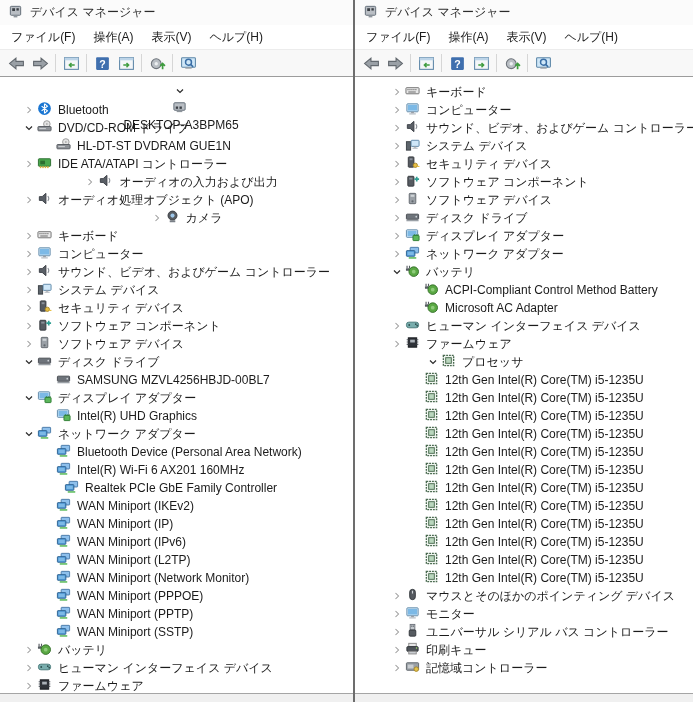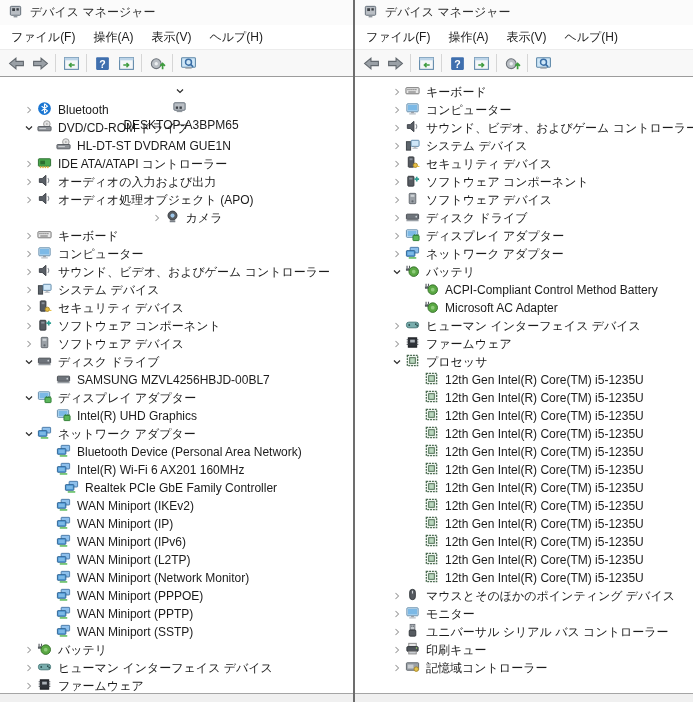--- a/index.html
+++ b/index.html
@@ -186,21 +186,21 @@
         <span><svg class="node-icon" viewBox="0 0 16 16">
             <rect x="1.5" y="4" width="13" height="8" rx="0.8" fill="#4aa84e" stroke="#2c6e30"></rect>
             <rect x="3.5" y="6" width="5" height="4" fill="#2c6e30"></rect>
             <rect x="3" y="12" width="1.6" height="2" fill="#d9b13b"></rect>
             <rect x="5.6" y="12" width="1.6" height="2" fill="#d9b13b"></rect>
             <rect x="8.2" y="12" width="1.6" height="2" fill="#d9b13b"></rect>
             <rect x="10.8" y="12" width="1.6" height="2" fill="#d9b13b"></rect>
           </svg></span>
         <span class="label">IDE ATA/ATAPI コントローラー</span>
       </div>
-      <div class="row" style="padding-left: 21px;">
+      <div class="row" style="padding-left: 10px; justify-content: center;">
         <span class="twisty">
           <svg class="chev" viewBox="0 0 16 16">
             <path d="M6 4l4 4-4 4" fill="none" stroke="#9a9a9a" stroke-width="1.4"></path>
           </svg>
         </span>
         <span><svg class="node-icon" viewBox="0 0 16 16">
             <path d="M2.5 6h3l4-3.5v11L5.5 10h-3z" fill="#5a5f66" stroke="#3a3e44"></path>
             <path d="M11.5 5.5a3.5 3.5 0 010 5" fill="none" stroke="#8a8f96" stroke-width="1.2"></path>
           </svg></span>
         <span class="label">オーディオの入力および出力</span>
@@ -806,21 +806,21 @@
             <path d="M6 4l4 4-4 4" fill="none" stroke="#9a9a9a" stroke-width="1.4"></path>
           </svg>
         </span>
         <span><svg class="node-icon" viewBox="0 0 16 16">
             <rect x="3.5" y="3" width="9" height="10" fill="#2e3238" stroke="#15181c"></rect>
             <path d="M3.5 5H1.8M3.5 7.5H1.8M3.5 10H1.8M12.5 5h1.7M12.5 7.5h1.7M12.5 10h1.7" stroke="#5a6067" stroke-width="1.1"></path>
             <rect x="5.5" y="5" width="5" height="3" fill="#aab1b8"></rect>
           </svg></span>
         <span class="label">ファームウェア</span>
       </div>
-      <div class="row" style="padding-left: 34px;">
+      <div class="row" style="padding-left: 34px; margin-left: 36px;">
         <span class="twisty">
           <svg class="chev" viewBox="0 0 16 16">
             <path d="M4 6l4 4 4-4" fill="none" stroke="#2b2b2b" stroke-width="1.6"></path>
           </svg>
         </span>
         <span><svg class="node-icon" viewBox="0 0 16 16">
             <rect x="2.5" y="2.5" width="11" height="11" fill="#eef4ee" stroke="#4a6a50" stroke-width="1.4" stroke-dasharray="2 1"></rect>
             <rect x="5" y="5" width="6" height="6" fill="#b9d6bd" stroke="#4a6a50"></rect>
           </svg></span>
         <span class="label">プロセッサ</span>

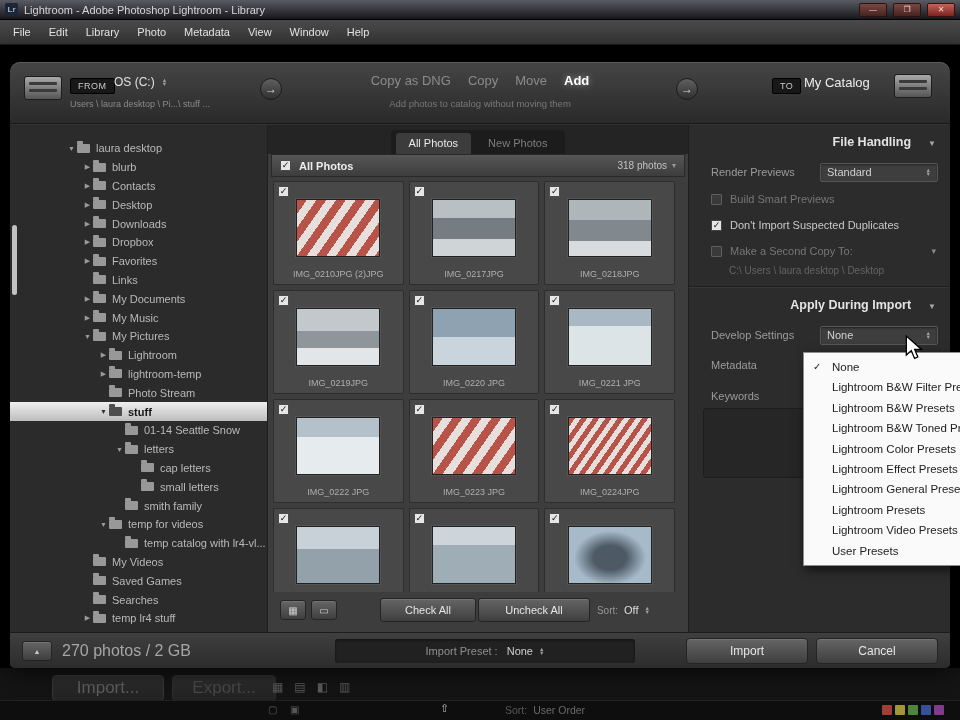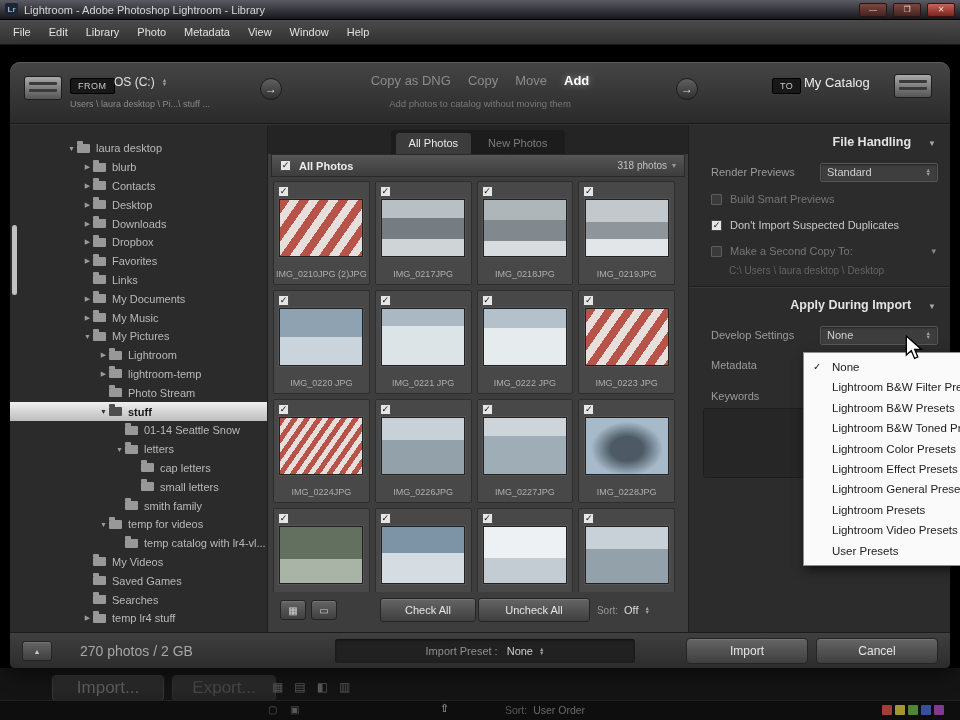--- a/index.html
+++ b/index.html
@@ -64,21 +64,21 @@
   
   .center { flex:1; position:relative; background:#3d3d3d; overflow:hidden; }
   .tabstrip { position:absolute; left:0; top:0; right:0; height:29px; background:#242424; display:flex; align-items:flex-end; justify-content:center; }
   .tabs-inner { display:flex; gap:4px; background:#1c1c1c; border-radius:4px 4px 0 0; padding:3px 5px 0 5px; }
   .ptab { font-size:11px; color:#7d7d7d; padding:4px 13px 5px; border-radius:3px 3px 0 0; }
   .ptab.active { background:#3c3c3c; color:#e9e9e9; }
   .ghead { position:absolute; left:3px; right:3px; top:29px; height:23px; background:linear-gradient(#565656,#3d3d3d); border:1px solid #292929; display:flex; align-items:center; gap:8px; padding:0 8px; }
   .gtitle { font-size:11px; font-weight:bold; color:#ededed; flex:1; }
   .gcount { font-size:10px; color:#c2c2c2; display:flex; align-items:center; gap:5px; }
   .gcount::after { content:"▾"; font-size:8px; color:#999; }
-  .grid { position:absolute; left:0; right:8px; top:53px; height:414px; display:grid; grid-template-columns:repeat(4,1fr); gap:5px; padding:3px 5px; overflow:hidden; align-content:start; }
+  .grid { position:absolute; left:0; right:8px; top:53px; height:414px; display:grid; grid-template-columns:repeat(3,1fr); gap:5px; padding:3px 5px; overflow:hidden; align-content:start; }
   .cell { position:relative; height:104px; background:#484848; border:1px solid #2d2d2d; border-radius:2px; }
   .cb { width:11px; height:11px; background:#e6e6e6; border:1px solid #4a4a4a; border-radius:1px; display:inline-flex; align-items:center; justify-content:center; font-size:9px; color:#111; flex:none; }
   .checked .cb::after, .cb.checked::after { content:"✓"; margin-top:-1px; }
   .pcb { position:absolute; left:4px; top:4px; z-index:2; }
   .ph { position:absolute; left:50%; top:17px; transform:translateX(-50%); width:84px; height:58px; border:1px solid #222; box-shadow:0 0 0 1px rgba(255,255,255,.07); }
   .pname { position:absolute; left:0; right:0; bottom:5px; text-align:center; font-size:9px; color:#aeaeae; white-space:nowrap; }
   .v-stripes  .ph { background:repeating-linear-gradient(125deg,#b8534a 0 8px,#e6dfdb 8px 16px); }
   .v-stripes2 .ph { background:repeating-linear-gradient(125deg,#b8534a 0 5px,#e6dfdb 5px 10px); }
   .v-shed  .ph { background:linear-gradient(180deg,#b9c0c4 0 32%,#757d82 32% 70%,#cfd4d6 70%); }
   .v-shed2 .ph { background:linear-gradient(180deg,#aeb6ba 0 36%,#82898e 36% 74%,#d8dcde 74%); }
@@ -118,21 +118,21 @@
   .chk-row.flyout::after { content:"▾"; position:absolute; right:2px; font-size:9px; color:#8a8a8a; }
   .copy-path { margin:4px 12px 0 40px; font-size:10px; color:#646464; }
   .divider { margin:10px 0 0; border-top:1px solid #1f1f1f; border-bottom:1px solid #383838; }
   .kw-label { margin:14px 12px 0 22px; font-size:11px; color:#9b9b9b; }
   .kw-box { margin:6px 12px 0 14px; height:70px; background:#262626; border:1px solid #1d1d1d; border-radius:3px; }
 
   
   .dlg-footer { position:absolute; left:0; right:0; bottom:0; height:36px; background:linear-gradient(#3f3f3f,#2c2c2c); border-top:1px solid #1c1c1c; border-radius:0 0 5px 5px; }
   .up-btn { position:absolute; left:12px; top:8px; width:30px; height:20px; display:flex; align-items:center; justify-content:center; }
   .up-btn::after { content:"▲"; font-size:7px; color:#ccc; }
-  .photos-info { position:absolute; left:70px; top:0; line-height:36px; font-size:14px; color:#a6a6a6; }
+  .photos-info { position:absolute; left:52px; top:0; line-height:36px; font-size:16px; color:#a6a6a6; }
   .preset-bar { position:absolute; left:325px; top:6px; width:300px; height:24px; background:#212121; border-radius:3px; box-shadow:inset 0 1px 3px rgba(0,0,0,.55); display:flex; align-items:center; justify-content:center; gap:9px; }
   .preset-label { font-size:11px; color:#8f8f8f; }
   .preset-value { display:flex; align-items:center; gap:6px; font-size:11px; color:#cecece; }
   .btn-lg { position:absolute; top:5px; width:122px; height:26px; font-size:12px; border-radius:4px; }
   .import-btn { left:676px; }
   .cancel-btn { left:806px; }
 
   
   .dropdown { position:absolute; left:803px; top:352px; width:172px; background:#fafafa; border:1px solid #8d8d8d; box-shadow:2px 4px 10px rgba(0,0,0,.6); padding:4px 0; z-index:60; }
   .menu-row { height:20.4px; line-height:20.4px; padding-left:28px; font-size:11.5px; color:#222; position:relative; white-space:nowrap; overflow:hidden; }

**Requirement:**
For this exercise, gather every line of the data that contains the word "info".

**Completed task:**
-  .photos-info { position:absolute; left:70px; top:0; line-height:36px; font-size:14px; color:#a6a6a6; }
+  .photos-info { position:absolute; left:52px; top:0; line-height:36px; font-size:16px; color:#a6a6a6; }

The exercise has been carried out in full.